I have two concerns:

  1. "known_as" now contains strings validated with our enumeration, but still just strings (if a label change happens at ChEBI for one of our enumerated permissible values, we won't be notified. This is probably low-risk in terms of the chemicals we are currently using).
    • We did discuss in our decision-making meeting here, that extracting inchi-key, inchi, and smiles for any enumerated permissible value using ChEBI identifiers/labels will be straightforward using the ChEBI ontology metadata. We did discuss that there would separately need to be code to translate a permissible value like this to the necessary links, definitions, and alternate identifiers (e.g. smiles, inchi-key, inchi) necessary for display of these chemicals.
  2. not all permissible values in this enumeration have descriptions (the descriptions were drawn from a previous effort done by NMDC here: ), should they all have descriptions? Are we missing any chemicals that we need?

It may be a bit tricky to review the schema changes in this PR - the extra files here besides schema and test files are a result of me running make squeaky-clean all test and committing the result. Let me know if I am not supposed to do that step here.

fixes #2121
fixes #2153

Copy link

github-actions bot commented Jan 23, 2025

PR Preview Action v1.6.0

🚀 View preview at
https://microbiomedata.github.io/nmdc-schema/pr-preview/pr-2324/

Built to branch gh-pages at 2025-01-28 18:02 UTC.
Preview will be ready when the GitHub Pages deployment is complete.
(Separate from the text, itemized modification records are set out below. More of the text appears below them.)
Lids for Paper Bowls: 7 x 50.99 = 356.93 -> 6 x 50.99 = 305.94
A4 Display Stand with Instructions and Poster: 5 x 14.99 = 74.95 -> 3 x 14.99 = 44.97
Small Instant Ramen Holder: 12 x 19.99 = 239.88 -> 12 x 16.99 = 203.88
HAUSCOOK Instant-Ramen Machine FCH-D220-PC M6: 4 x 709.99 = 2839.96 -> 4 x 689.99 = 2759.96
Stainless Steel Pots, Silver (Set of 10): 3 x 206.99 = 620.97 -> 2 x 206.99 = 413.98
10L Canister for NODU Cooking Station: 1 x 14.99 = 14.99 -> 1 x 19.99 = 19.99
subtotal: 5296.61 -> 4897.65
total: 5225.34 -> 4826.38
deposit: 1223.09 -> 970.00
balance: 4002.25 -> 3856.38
src/schema/core.yaml Outdated Show resolved Hide resolved
src/schema/core.yaml Outdated Show resolved Hide resolved
@kheal
Copy link
Contributor

kheal commented Jan 24, 2025

Thanks Sierra for getting this rolling.

I think the general rule of thumb is to only commit files in the src/ folder when making changes to the schema unless you're working on changes to the build steps. It would be good to revert the changes to all the other files to avoid merge conflicts and to help people keep their local environments in sync when branching off the main branch. Usually I run make-squeaky-clean locally, but only add / commit the src/ files.
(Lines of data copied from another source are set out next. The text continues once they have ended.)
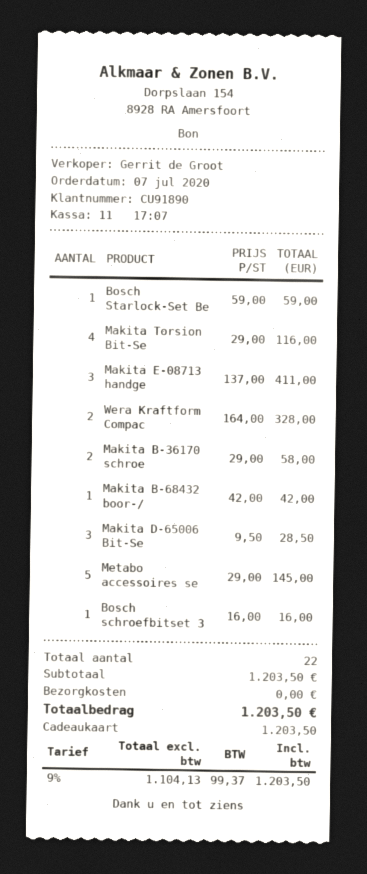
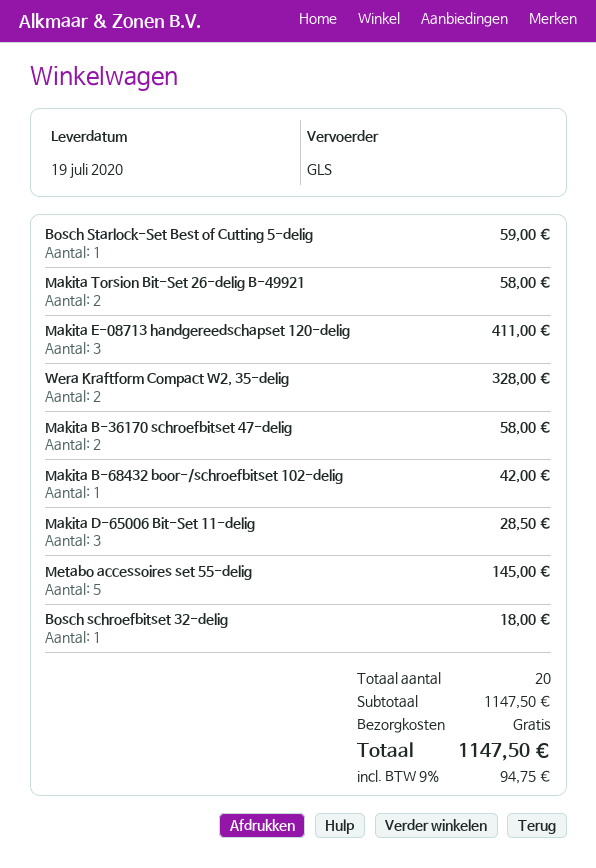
Makita Torsion Bit-Se: 4 for 116.00 -> 2 for 58.00
Bosch schroefbitset 3: 1 for 16.00 -> 1 for 18.00
total quantity: 22 -> 20
subtotal: 1203.50 -> 1147.50
tax: 9% = 99.37 -> 9% = 94.75
total: 1203.50 -> 1147.50

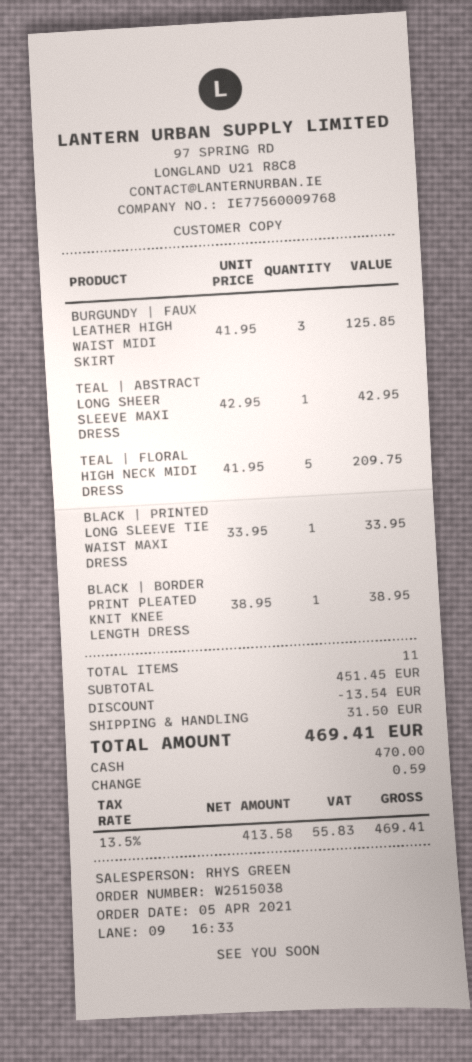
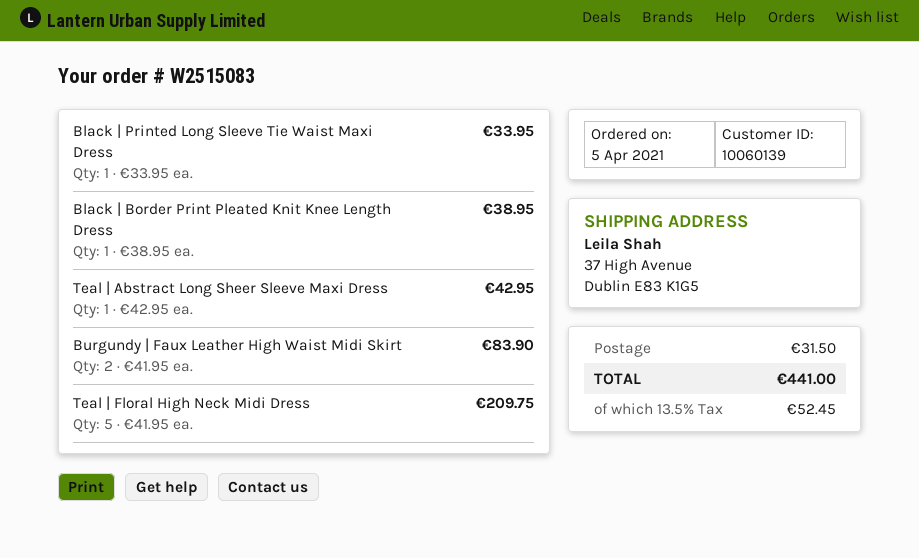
order number: W2515038 -> W2515083
BURGUNDY | FAUX LEATHER HIGH WAIST MIDI SKIRT: 3 x 41.95 = 125.85 -> 2 x 41.95 = 83.90
discount: 13.54 -> none
tax: 13.5% = 55.83 -> 13.5% = 52.45
total: 469.41 -> 441.00

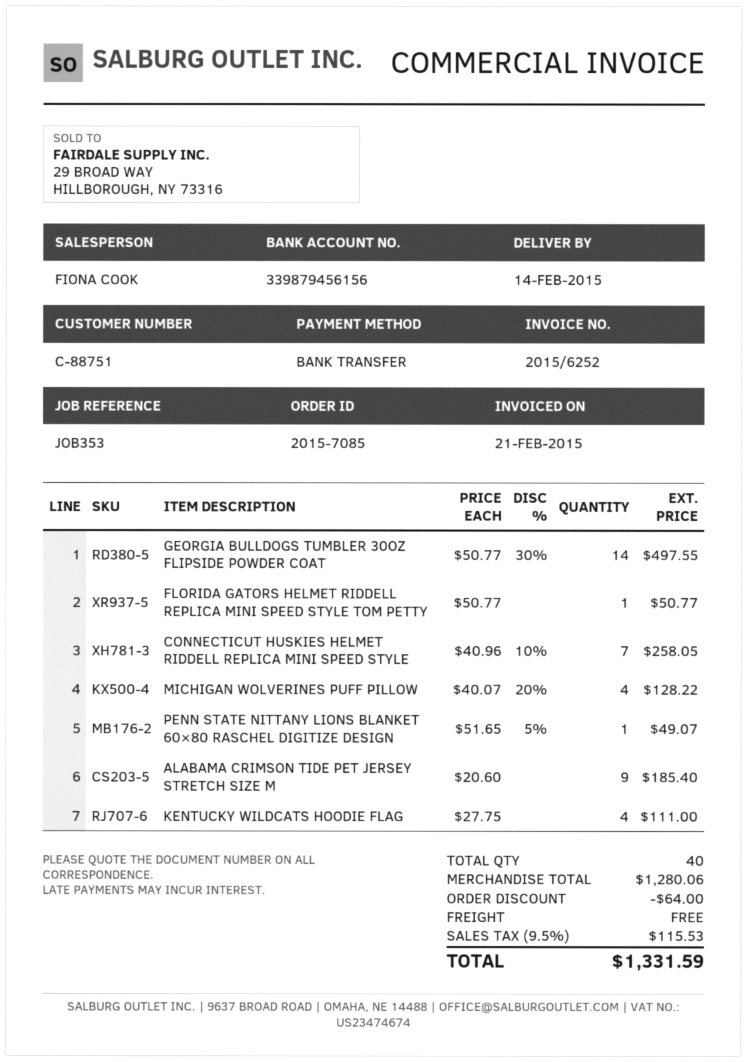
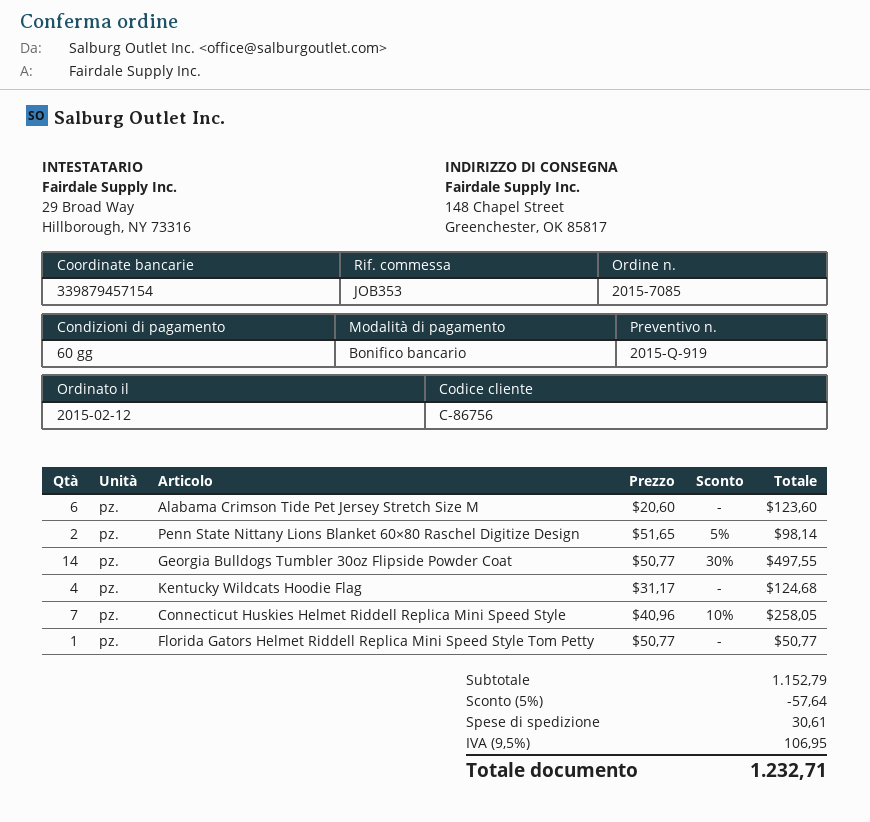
customer number: C-88751 -> C-86756
bank account: 339879456156 -> 339879457154
MICHIGAN WOLVERINES PUFF PILLOW: 4 x 40.07 - 20% = 128.22 -> none
PENN STATE NITTANY LIONS BLANKET 60×80 RASCHEL DIGITIZE DESIGN: 1 x 51.65 - 5% = 49.07 -> 2 x 51.65 - 5% = 98.14
ALABAMA CRIMSON TIDE PET JERSEY STRETCH SIZE M: 9 x 20.60 = 185.40 -> 6 x 20.60 = 123.60
KENTUCKY WILDCATS HOODIE FLAG: 4 x 27.75 = 111.00 -> 4 x 31.17 = 124.68
subtotal: 1280.06 -> 1152.79
discount: 64.00 -> 57.64
shipping: 0.00 -> 30.61
tax: 9.5% = 115.53 -> 9.5% = 106.95
total: 1331.59 -> 1232.71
Otherwise, with the two small changes I requested, this looks good to me.

@SamuelPurvine and @mslarae13 - are the chemicals/proteases you need included and sufficiently described? Easy to see it here if you don't want to dig through code https://microbiomedata.github.io/nmdc-schema/pr-preview/pr-2324/ChemicalEntityEnum/

@kheal
Copy link
Contributor

kheal commented Jan 24, 2025

@sierra-moxon if we decide to merge this in, can you make sure to file a follow up ticket to move the deprecated elements to the deprecated yaml after the next release? That is per the deprecation guidelines.

@SamuelPurvine
Copy link
Contributor

OK, I'm not sure I agree with these mappings?

remove HMDB
@sierra-moxon
Copy link
Member Author

arg!!! this is so terrible: I used a LLM to reorder my curated permissible values alphabetically so I could better see if I had a complete list, and it messed up the mappings. ARG! fixing. thank you for catching that.

@sierra-moxon
Copy link
Member Author

sierra-moxon commented Jan 24, 2025

This is what MS_1001917 looks like:
https://www.ebi.ac.uk/ols4/ontologies/ms/classes/http%253A%252F%252Fpurl.obolibrary.org%252Fobo%252FMS_1001917
glutamyl endopeptidase - that is the label we'd like to use instead of "Glu-C"?

@SamuelPurvine
Copy link
Contributor

This is what MS_1001917 looks like: https://www.ebi.ac.uk/ols4/ontologies/ms/classes/http%253A%252F%252Fpurl.obolibrary.org%252Fobo%252FMS_1001917 glutamyl endopeptidase - that is the label we'd like to use instead of "Glu-C"?

No please, the exact name of Glu-C is what the parameter file wants to see.

@sierra-moxon
Copy link
Member Author

In addition, isopropyl_alcohol in ChEBI is labeled propan-2-ol - do we want to use that label instead? (it has isopropyl alcohol as a synonym).

@SamuelPurvine
Copy link
Contributor

In addition, isopropyl_alcohol in ChEBI is labeled propan-2-ol - do we want to use that label instead? (it has isopropyl alcohol as a synonym).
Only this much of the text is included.